Bonus points for trying to figure out why replacing dummy recursive definitions of _pfa
and _pa
with usual _pfa = undefined
results in GHC complaining about unification variables and impredicative polymorphism:
• Cannot instantiate unification variable ‘a0’
with a type involving foralls: PPFA a -> Foo a -> m ()
GHC doesn't yet support impredicative polymorphism
• In the expression: undefined
In an equation for ‘_pfa’: _pfa = undefined
回答1:
Just to be clear, when you write:
_pa :: PA a -> A a
The compiler expands the type synonyms and then moves the quantifiers and constraints upward, like so:
_pa
:: forall a.
(forall m1. Monad m1 => Foo a -> m1 ())
-> (forall m2. Monad m2 => Foo a -> m2 ())
_pa
:: forall m2 a. (Monad m2)
=> (forall m1. Monad m1 => Foo a -> m1 ())
-> Foo a -> m2 ()
So _pa
has a rank-2 polymorphic type, because it has a forall nested to the left of a function arrow. Same goes for _pfa
. They expect polymorphic functions as arguments.
To answer the actual question, I’ll first show you something strange. These both typecheck:
_pp :: PPFA a -> A a
_pp x = _pa $ _pfa x
_pp :: PPFA a -> A a
_pp x = _pa (_pfa x)
This, however, does not:
apply :: (a -> b) -> a -> b
apply f x = f x
_pp :: PPFA a -> A a
_pp x = apply _pa (_pfa x)
Unintuitive, right? This is because the application operator ($)
is special-cased in the compiler to allow instantiating its type variables with polymorphic types, in order to support runST $ do { … }
rather than runST (do { … })
.
Composition (.)
, however, is not special-cased. So when you call (.)
on _pa
and _pfa
, it instantiates their types first. Thus you end up trying to pass the non-polymorphic result of _pfa
, of the type (Foo a0 -> m0 ()) -> Foo a -> m ()
mentioned in your error message, to the function _pa
, but it expects a polymorphic argument of type P a
, so you get a unification error.
undefined :: a
doesn’t typecheck because it tries to instantiate a
with a polymorphic type, an instance of impredicative polymorphism. That’s a hint as to what you should do—the standard way of hiding impredicativity is with a newtype
wrapper:
newtype A a = A { unA :: forall m. Monad m => Foo a -> m () }
newtype PA a = PA { unPA :: forall m.
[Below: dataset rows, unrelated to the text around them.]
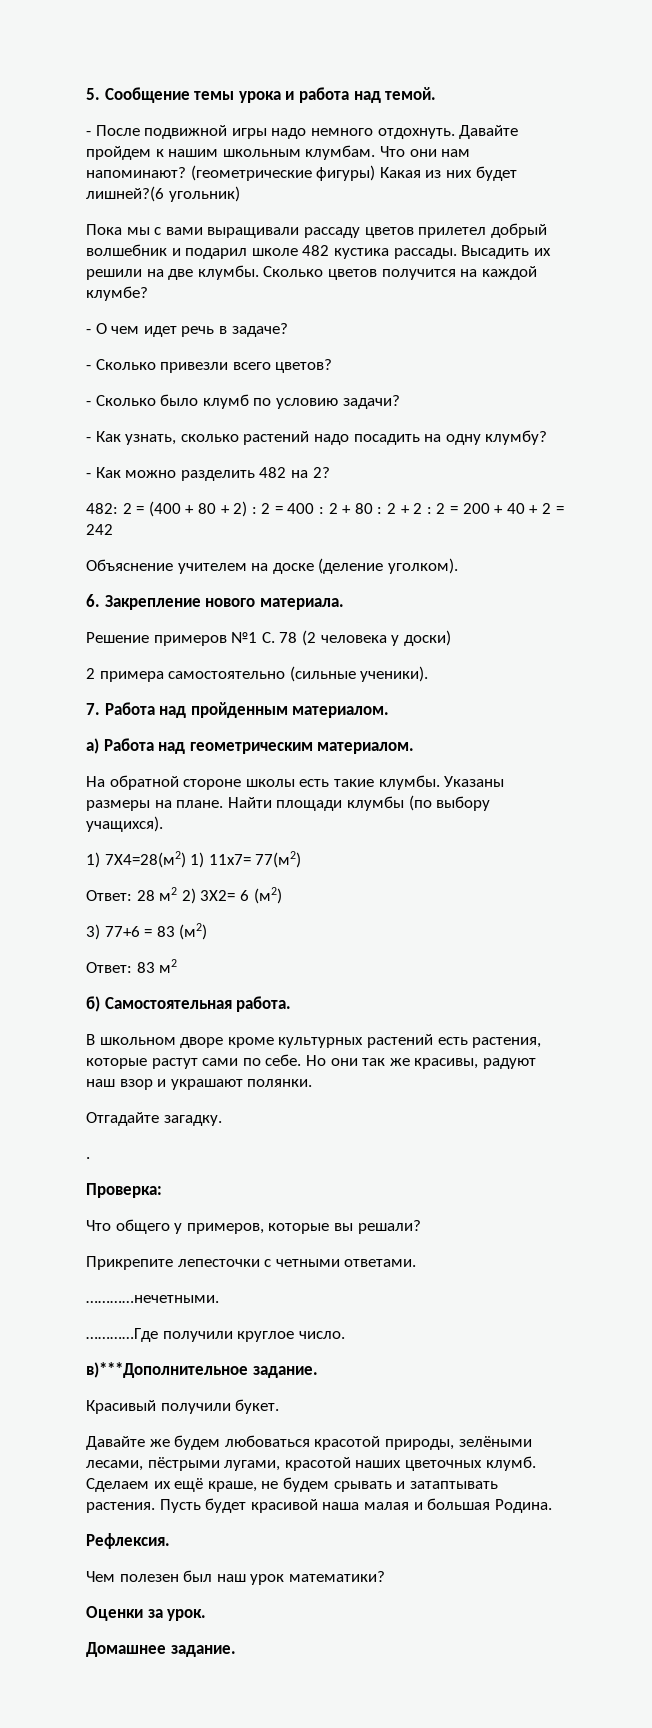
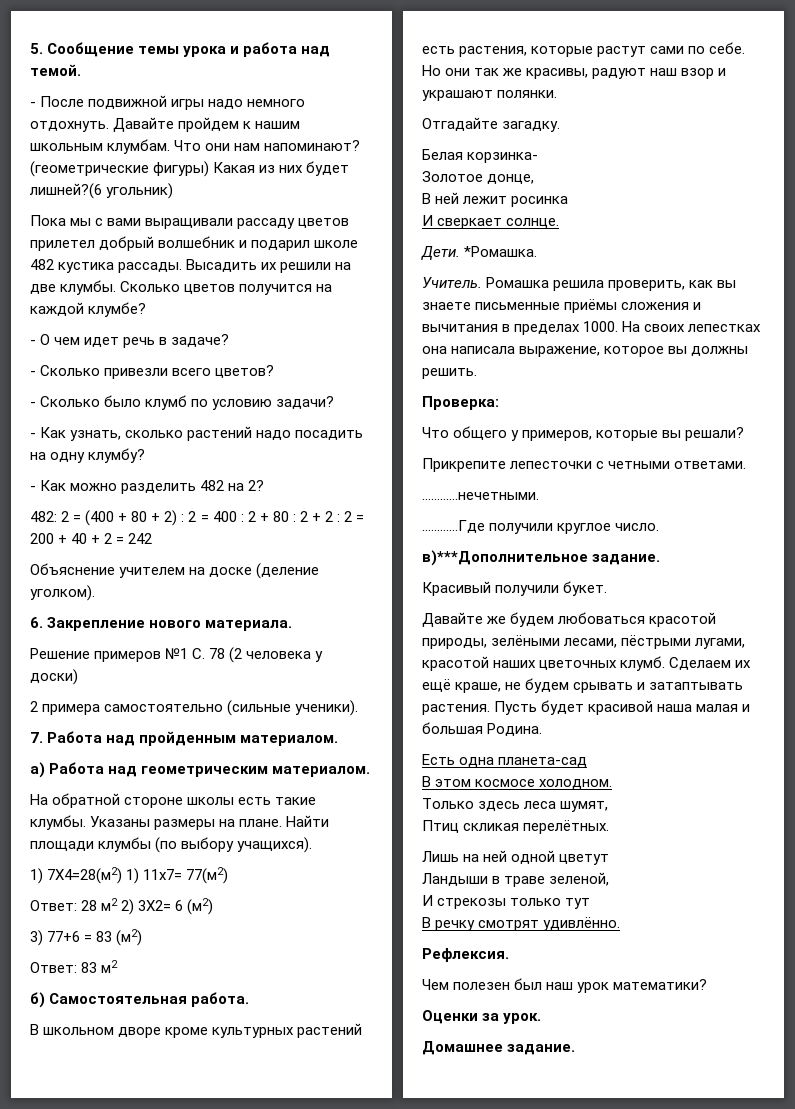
- .
+ Белая корзинка-
+ Золотое донце,
+ В ней лежит росинка
+ И сверкает солнце.
+ Дети. *Ромашка.
+ Учитель. Ромашка решила проверить, как вы знаете письменные приёмы сложения и вычитания в пределах 1000. На своих лепестках она написала выражение, которое вы должны решить.
+ Есть одна планета-сад
+ В этом космосе холодном.
+ Только здесь леса шумят,
+ Птиц скликая перелётных.
+ Лишь на ней одной цветут
+ Ландыши в траве зеленой,
+ И стрекозы только тут
+ В речку смотрят удивлённо.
Monad m => Foo a -> m () }
newtype PPFA a = PPFA { unPPFA :: forall m. Monad m => Foo a -> m () }
Now this definition compiles without error:
_pp :: PPFA a -> A a
_pp = _pa . _pfa
With the cost that you need to explicitly wrap and unwrap to tell GHC when to abstract and instantiate:
_pa :: PA a -> A a
_pa x = A (unPA x)
回答2:
Instantiating polymorphic type variables with polymorphic types is called impredicative polymorphism. -- GHC user guide
As the error message indicates, GHC only allows a type variable to be instantiated with a monomorphic, rank 0 type. My guess is that type checking with impredicative polymorphism is trickier to implement than it may seem.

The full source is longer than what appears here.